Please return every line from the entries that has the string "release" in it.

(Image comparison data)

---*---

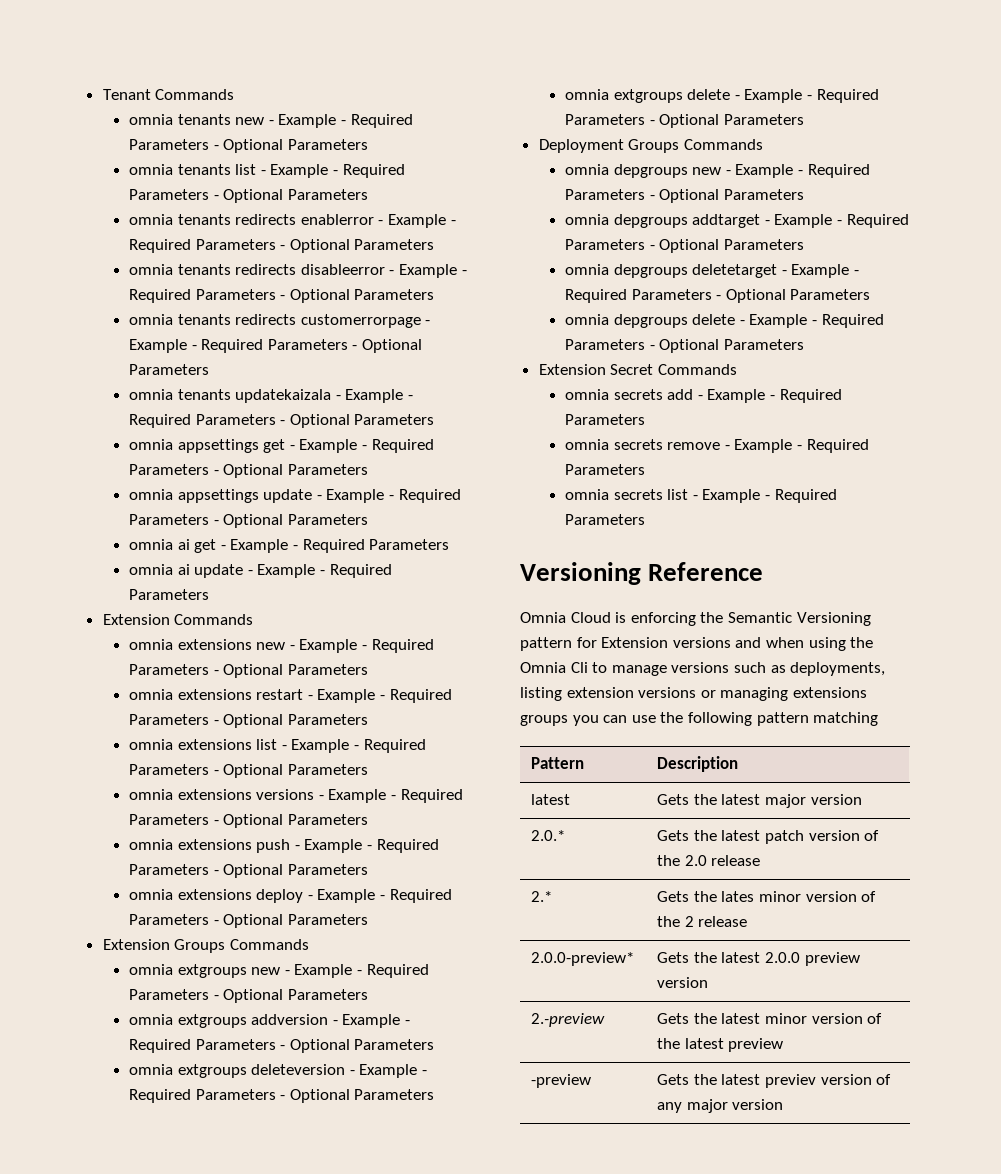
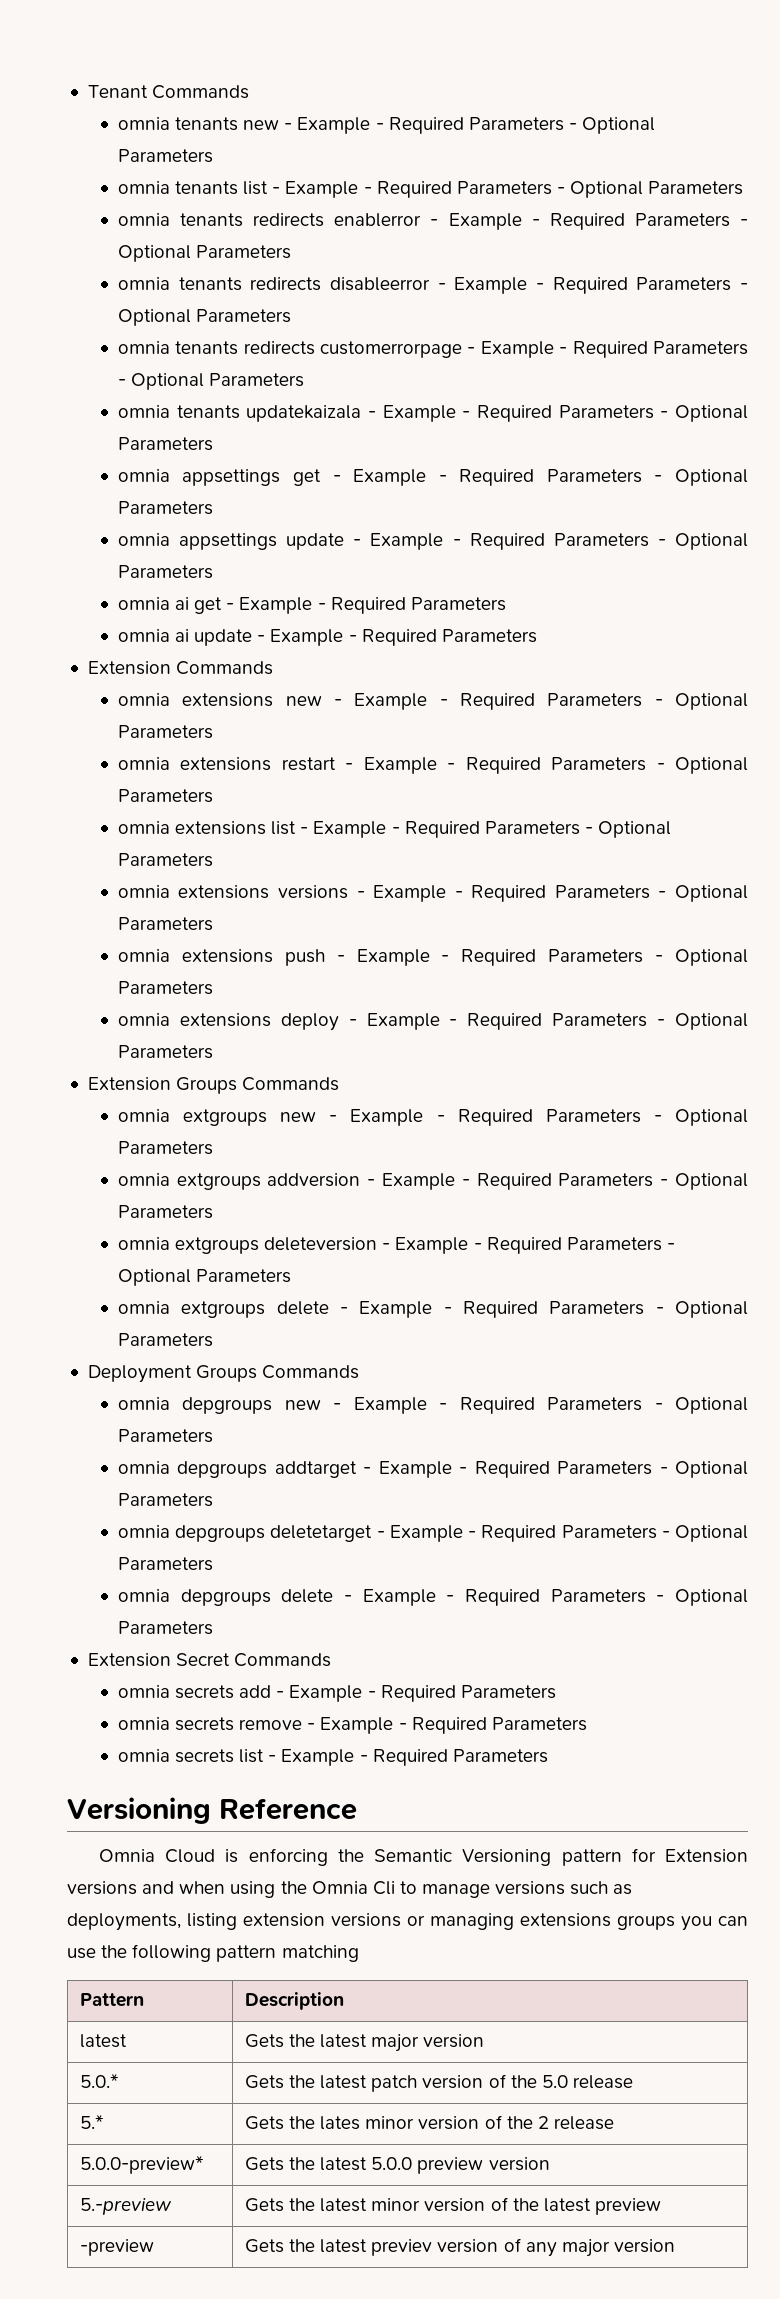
- 2.0.* | Gets the latest patch version of the 2.0 release
- 2.* | Gets the lates minor version of the 2 release
+ 5.0.* | Gets the latest patch version of the 5.0 release
+ 5.* | Gets the lates minor version of the 2 release
- 2.0.0-preview* | Gets the latest 2.0.0 preview version
+ 5.0.0-preview* | Gets the latest 5.0.0 preview version
- 2.-preview | Gets the latest minor version of the latest preview
+ 5.-preview | Gets the latest minor version of the latest preview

---*---

Expected output
- 2.0.* | Gets the latest patch version of the 2.0 release
- 2.* | Gets the lates minor version of the 2 release
+ 5.0.* | Gets the latest patch version of the 5.0 release
+ 5.* | Gets the lates minor version of the 2 release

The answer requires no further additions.